TO DO ▸
Pull out the lines from the one containing "合计 | 中央补贴使用资金(不含报废): 7.80 -> 7.92" through the final line of the listing below and repeat them exactly. Leave the pictures behind.

---*---

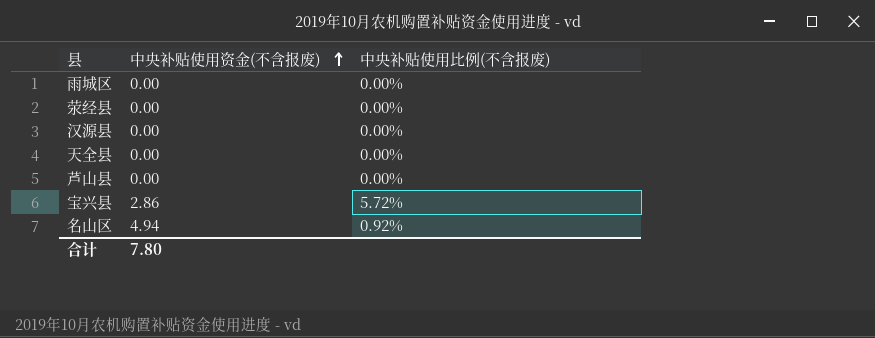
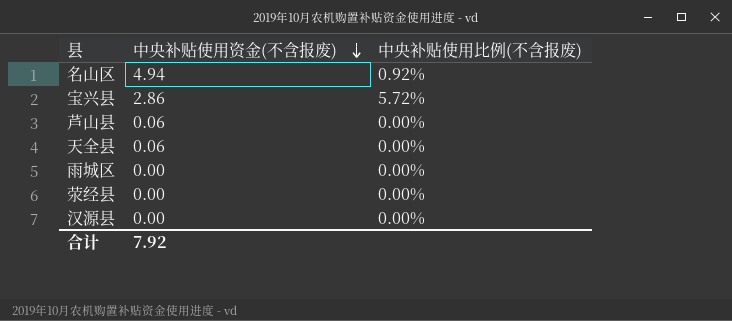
row order: 中央补贴使用资金(不含报废) ascending -> 中央补贴使用资金(不含报废) descending
芦山县 | 中央补贴使用资金(不含报废): 0.00 -> 0.06
天全县 | 中央补贴使用资金(不含报废): 0.00 -> 0.06
合计 | 中央补贴使用资金(不含报废): 7.80 -> 7.92

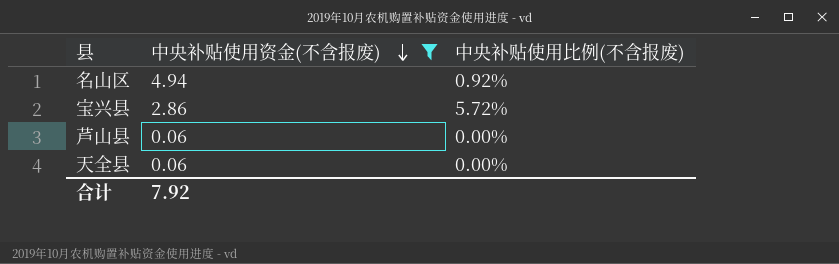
filter: none -> 中央补贴使用资金(不含报废) != 0.00

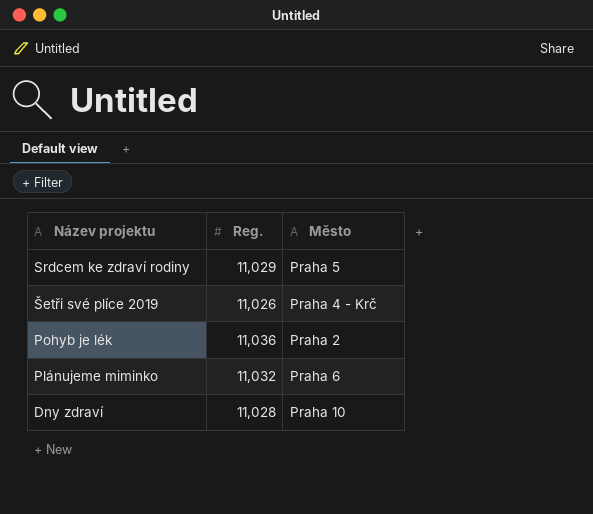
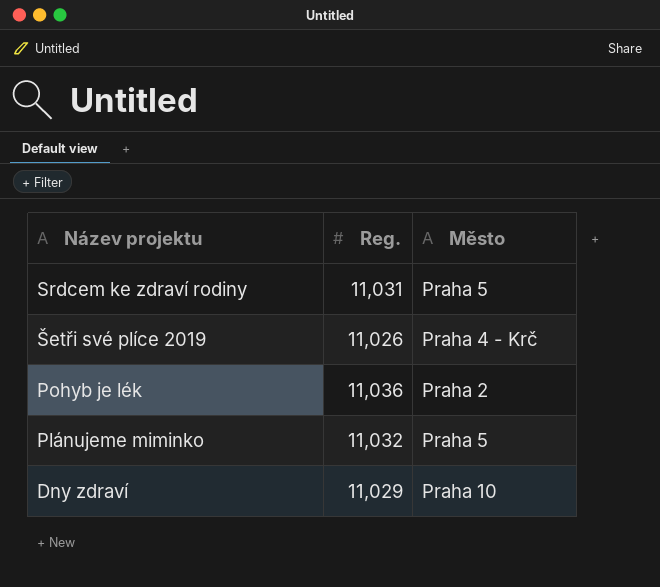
Srdcem ke zdraví rodiny | Reg.: 11,029 -> 11,031
Plánujeme miminko | Město: Praha 6 -> Praha 5
Dny zdraví | Reg.: 11,028 -> 11,029

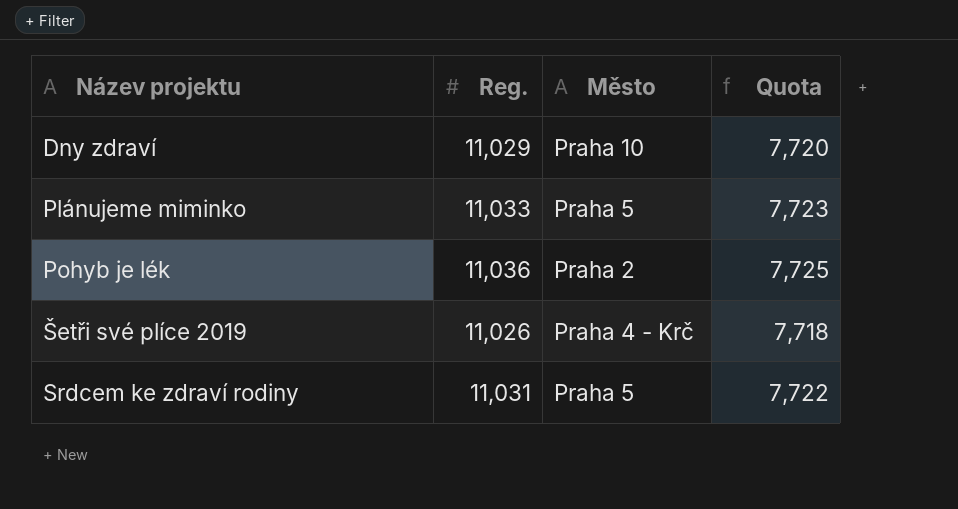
row order: Název projektu descending -> Název projektu ascending
column Quota | formula: none -> [Reg.] * 0.7
Plánujeme miminko | Reg.: 11,032 -> 11,033

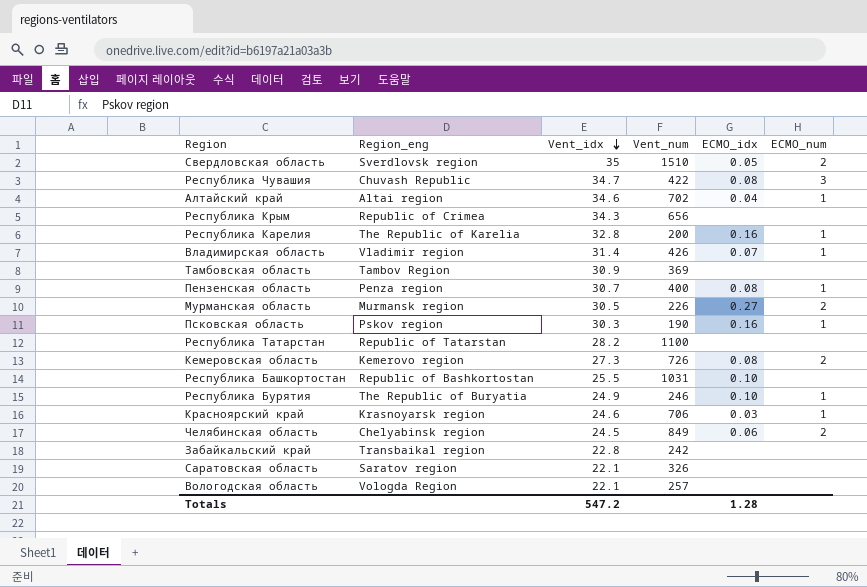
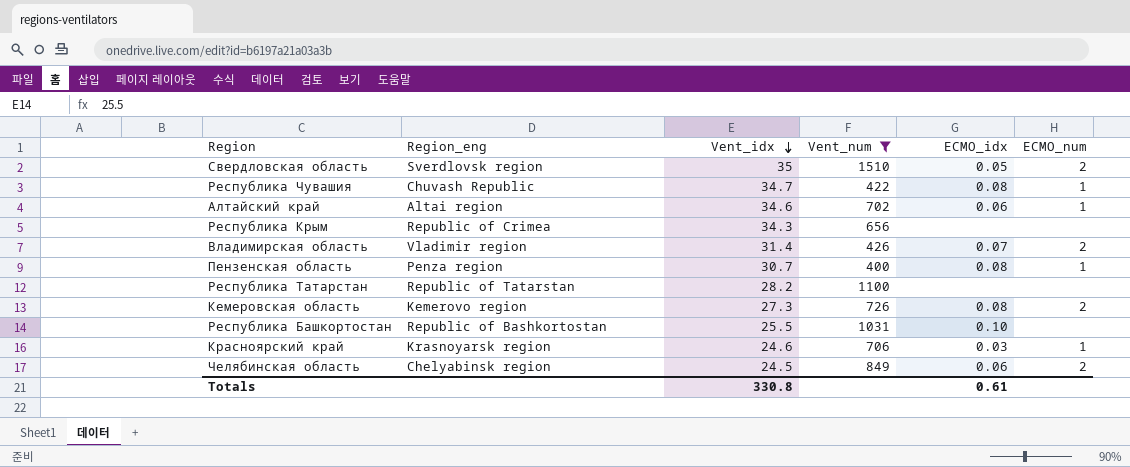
filter: none -> Vent_num >= 400
Республика Чувашия | ECMO_num: 3 -> 1
Алтайский край | ECMO_idx: 0.04 -> 0.06
Владимирская область | ECMO_num: 1 -> 2
Totals | Vent_idx: 547.2 -> 330.8
Totals | ECMO_idx: 1.28 -> 0.61

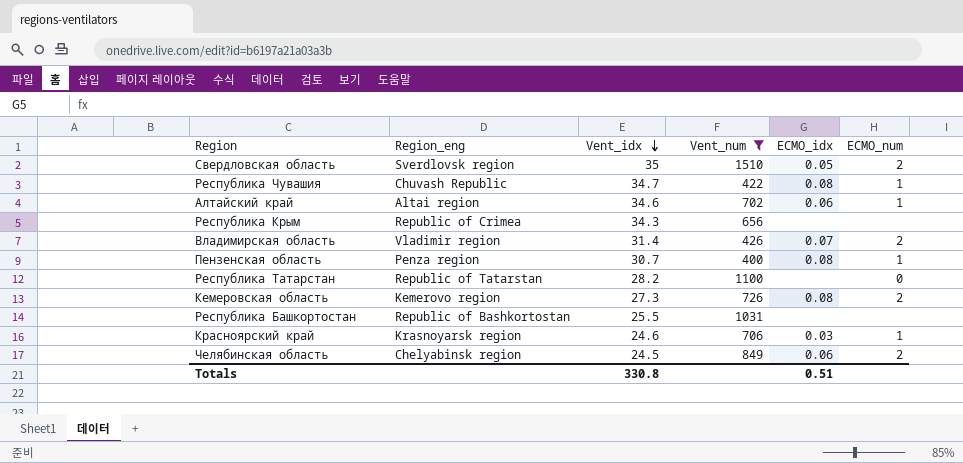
Республика Татарстан | ECMO_num: none -> 0
Республика Башкортостан | ECMO_idx: 0.10 -> none
Totals | ECMO_idx: 0.61 -> 0.51

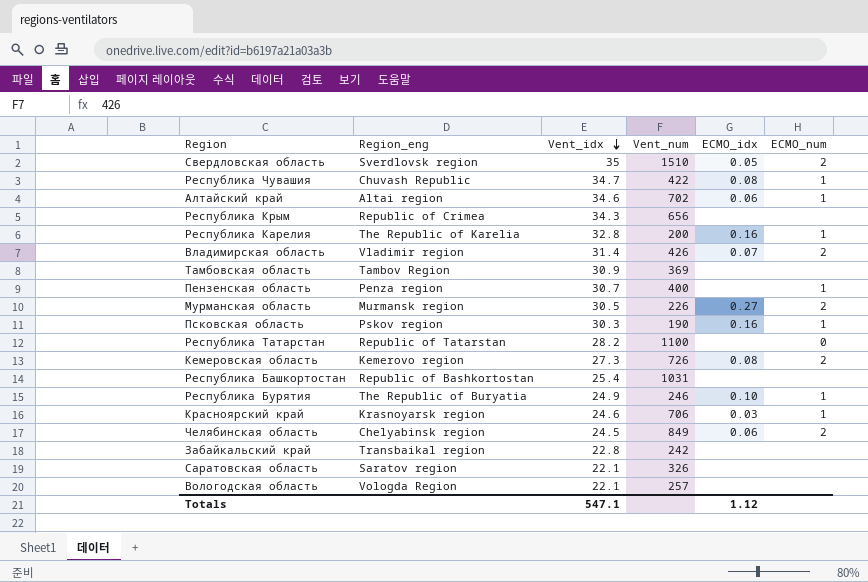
filter: Vent_num >= 400 -> none
Пензенская область | ECMO_idx: 0.08 -> none
Республика Башкортостан | Vent_idx: 25.5 -> 25.4
Totals | Vent_idx: 330.8 -> 547.1
Totals | ECMO_idx: 0.51 -> 1.12

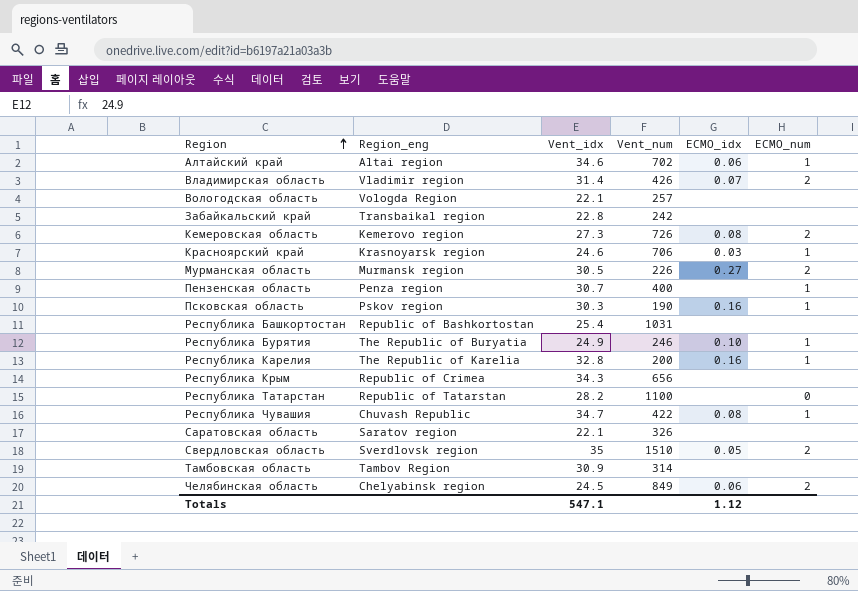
row order: Vent_idx descending -> Region ascending
Тамбовская область | Vent_num: 369 -> 314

---*---

WRITTEN REPLY ▸
合计 | 中央补贴使用资金(不含报废): 7.80 -> 7.92

filter: none -> 中央补贴使用资金(不含报废) != 0.00

Srdcem ke zdraví rodiny | Reg.: 11,029 -> 11,031
Plánujeme miminko | Město: Praha 6 -> Praha 5
Dny zdraví | Reg.: 11,028 -> 11,029

row order: Název projektu descending -> Název projektu ascending
column Quota | formula: none -> [Reg.] * 0.7
Plánujeme miminko | Reg.: 11,032 -> 11,033

filter: none -> Vent_num >= 400
Республика Чувашия | ECMO_num: 3 -> 1
Алтайский край | ECMO_idx: 0.04 -> 0.06
Владимирская область | ECMO_num: 1 -> 2
Totals | Vent_idx: 547.2 -> 330.8
Totals | ECMO_idx: 1.28 -> 0.61

Республика Татарстан | ECMO_num: none -> 0
Республика Башкортостан | ECMO_idx: 0.10 -> none
Totals | ECMO_idx: 0.61 -> 0.51

filter: Vent_num >= 400 -> none
Пензенская область | ECMO_idx: 0.08 -> none
Республика Башкортостан | Vent_idx: 25.5 -> 25.4
Totals | Vent_idx: 330.8 -> 547.1
Totals | ECMO_idx: 0.51 -> 1.12

row order: Vent_idx descending -> Region ascending
Тамбовская область | Vent_num: 369 -> 314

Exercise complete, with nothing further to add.